Hope this explains why even though they may share the same memory area they have separate heaps. Each malloc library will then use the system allocator to allocate a portion of virtual memory for use by its own use. The system allocator is a platform dependent set of functions to manipulate the virtual memory and allocate chunks of it for use by heap.

Win32 have a function and Unix has another function to fascilitate this. However, a portable malloc version uses the functionality to map a file to memory to allocate space for a heap. This function can also be used without a file to just allocate a portion of virtual memory for whatever use you might want and malloc() uses it to create its data structures for heap.

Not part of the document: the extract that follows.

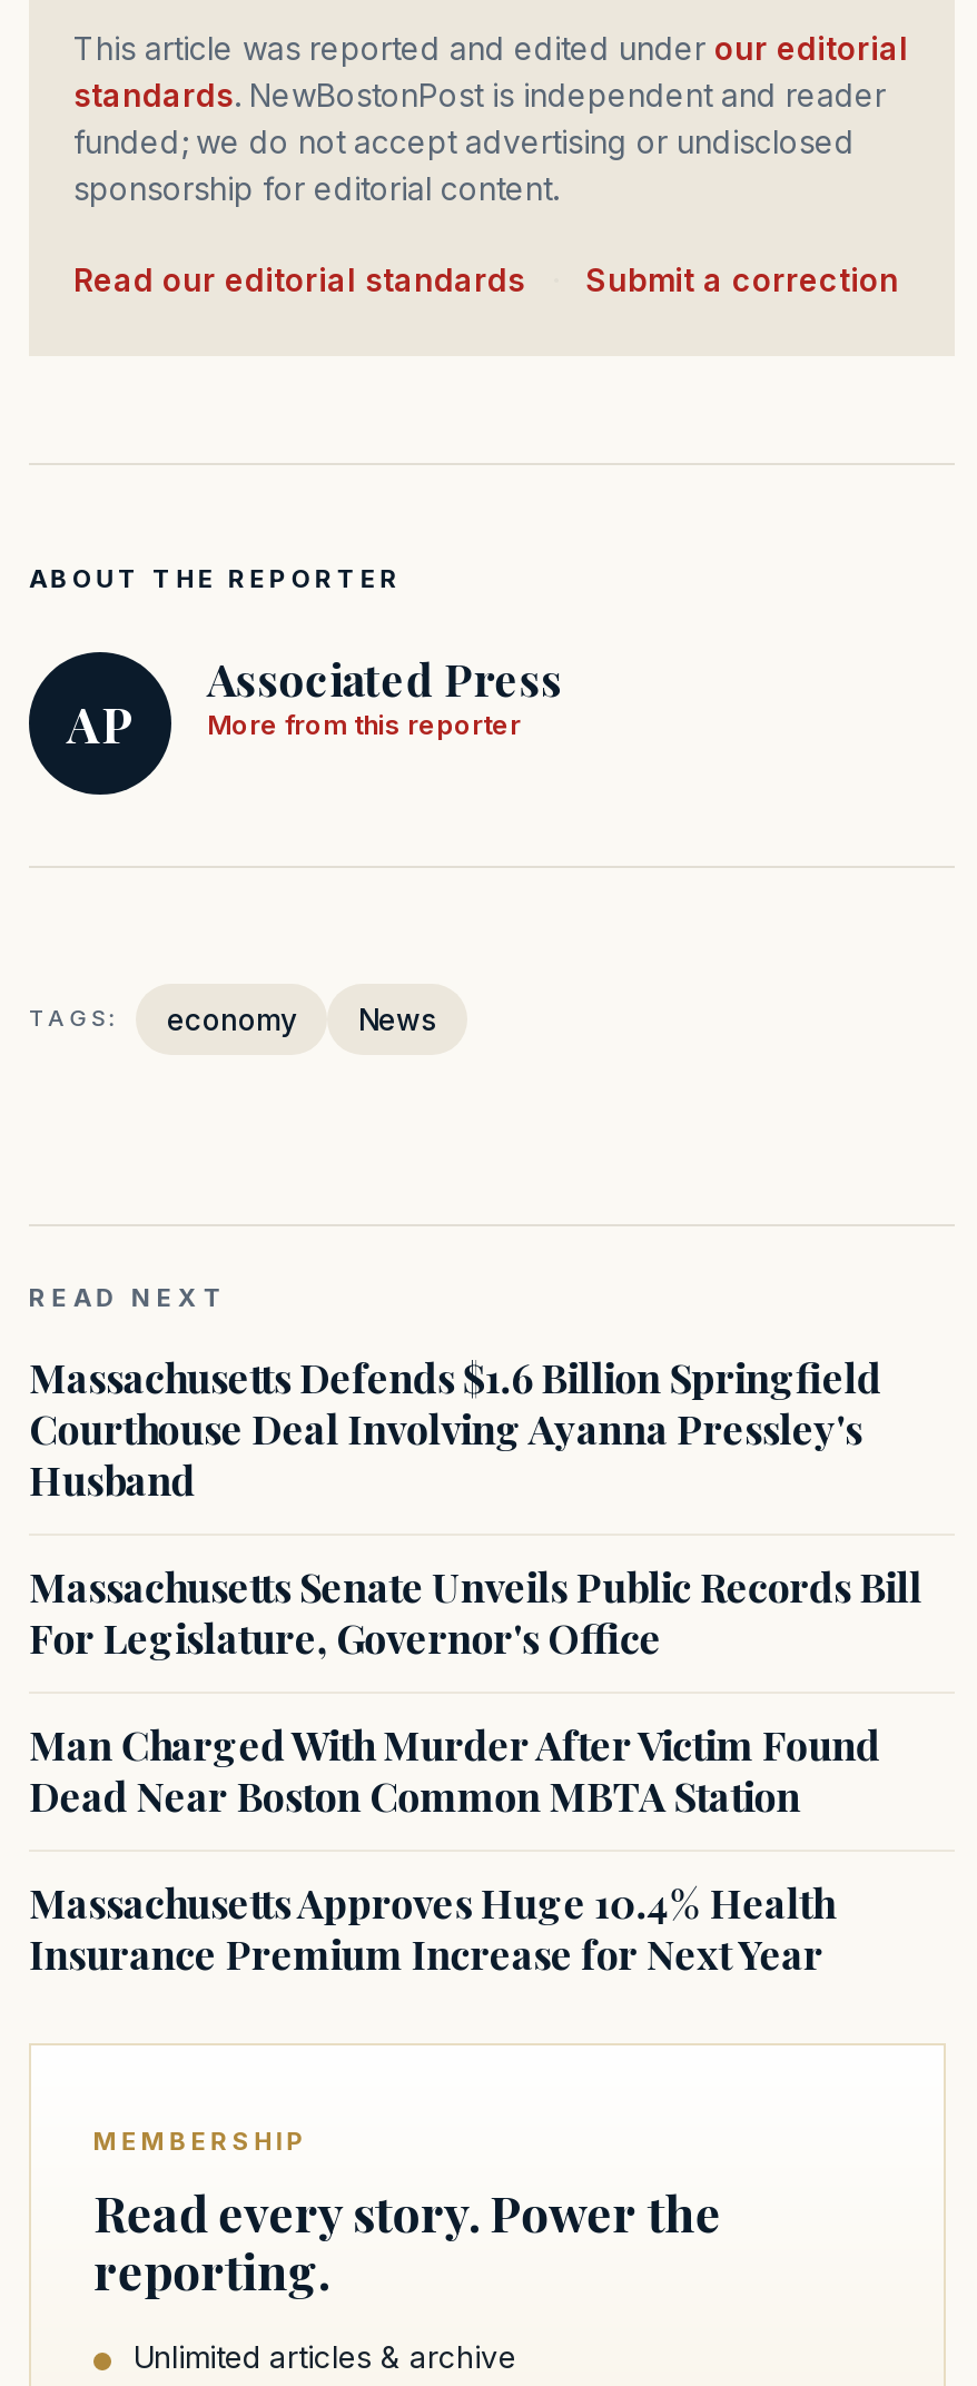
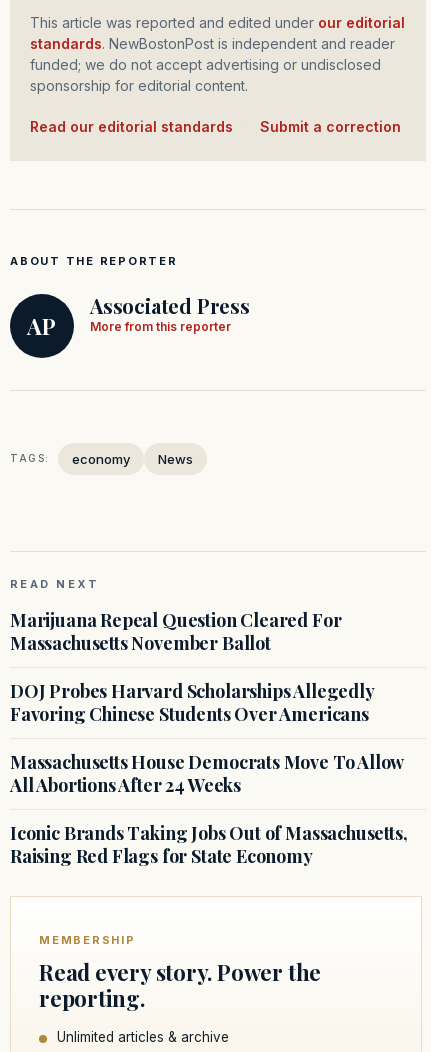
[29,1351,881,1507] Massachusetts Defends $1.6 Billion Springfield | Courthouse Deal Involving Ayanna Pressley's | Husband -> [10,608,341,655] Marijuana Repeal Question Cleared For | Massachusetts November Ballot
[29,1560,922,1665] Massachusetts Senate Unveils Public Records Bill | For Legislature, Governor's Office -> [10,679,374,726] DOJ Probes Harvard Scholarships Allegedly | Favoring Chinese Students Over Americans
[29,1718,880,1823] Man Charged With Murder After Victim Found | Dead Near Boston Common MBTA Station -> [10,750,403,797] Massachusetts House Democrats Move To Allow | All Abortions After 24 Weeks
[29,1876,834,1981] Massachusetts Approves Huge 10.4% Health | Insurance Premium Increase for Next Year -> [10,821,408,868] Iconic Brands Taking Jobs Out of Massachusetts, | Raising Red Flags for State Economy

Writing a good memory allcoator is hard. Not because it is very difficult to do but because there are many conflicting concerns. It must be safe, it must be fast, it must be efficient in memory usage, it must not create fragmented memory etc etc etc.

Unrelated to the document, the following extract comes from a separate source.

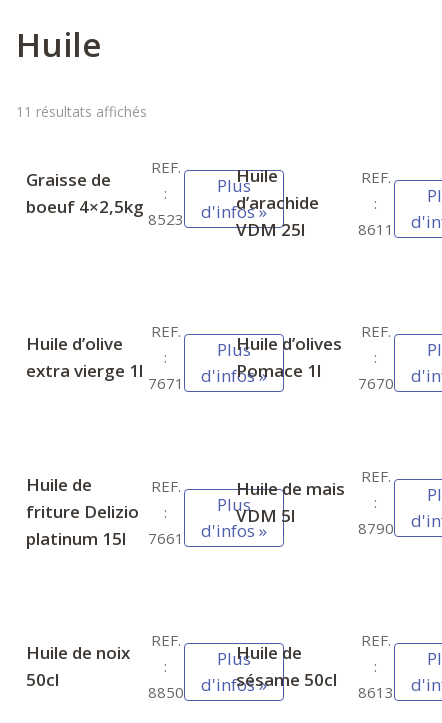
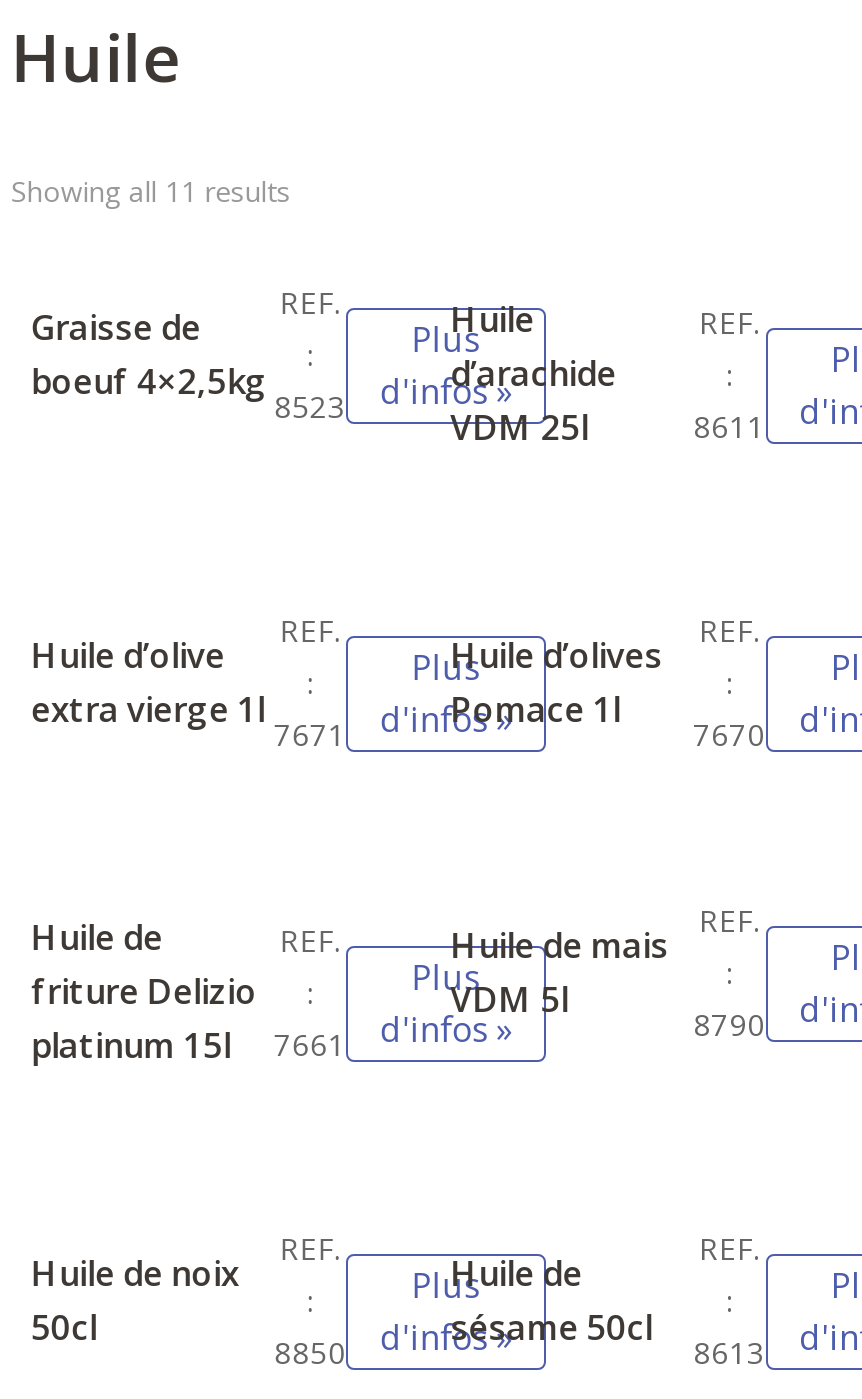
[16,102,147,121] 11 résultats affichés -> [11,172,291,210] Showing all 11 results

A simple memory allocator is simply one that have a heap from base to end and the unused pointer pointing in between those two and pointing to the unused part. A simple malloc may then simply do:

void * malloc(size_t sz)
{
   unsigned char * p = unused;
   unused = p + sz;
   return (void *)p;
}

A free function cannot give the space back to unused though because you may have allocated space after it. If you allocate A and then B and then free A then you can't set unused to point to A since that would make block B unused but it is still in use, One way to solve that is to have a freelist:

struct entry {
   entry * next;
};

and insert the free'd block into a free list:

void free(void * p)
{
   struct entry * e = (entry *)p;
   e -> next = freelist;
   freelist = p;
}

However, this raises the issue that when you allocate you should probably first check the freelist and so you want to amend the malloc function. One problem is that you need to ensure that a free list entry is big enough for the current request and thus every block must have a size stored somewhere. So you amend the malloc function like this:

// replace entry with this:
struct block {
   size_t sz;
   block * next;
};

void * malloc(size_t sz)
{
   struct block * prev = 0;
   struct block * p = freelist;
   while (p != 0 && p -> sz < sz) {
      prev = p;
      p = p -> next;
   }
   if (p != 0) {
      // p -> sz >= sz
      // unlink p from freelist.
      if (prev == 0)
         freelist = p -> next;
      else
         prev -> next = p -> next;
      // return allocated block.
      return (void *) & p -> next;
   }
   // no entry in freelist.
   p = (block *)unused;
   // assuming that unused is declared as char *
   unused += sizeof(block *) + sz;
   return (void *) & p -> next;
}

Now this may work for a while but it has numerous problems, for one thing you do not check if unused reaches end of the heap and what to do if it does. Another problem is that if you want to allocate a block of 16 bytes and you find a block of 2000 bytes available you return that 2000 byte block for the 16 byte data thus waisting 1984 bytes.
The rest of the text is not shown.